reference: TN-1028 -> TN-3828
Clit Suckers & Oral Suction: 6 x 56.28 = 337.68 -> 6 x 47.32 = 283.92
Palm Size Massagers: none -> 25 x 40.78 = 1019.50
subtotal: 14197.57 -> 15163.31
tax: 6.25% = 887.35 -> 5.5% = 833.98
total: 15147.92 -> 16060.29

---*---

### [WHAT IS BEING ASKED]
What you give back should be exactly the lines of the entries above from the one containing "Palm Size Massagers: none" to the end, and nothing more.

### [EXPECTED ANSWER]
Palm Size Massagers: none -> 25 x 40.78 = 1019.50
subtotal: 14197.57 -> 15163.31
tax: 6.25% = 887.35 -> 5.5% = 833.98
total: 15147.92 -> 16060.29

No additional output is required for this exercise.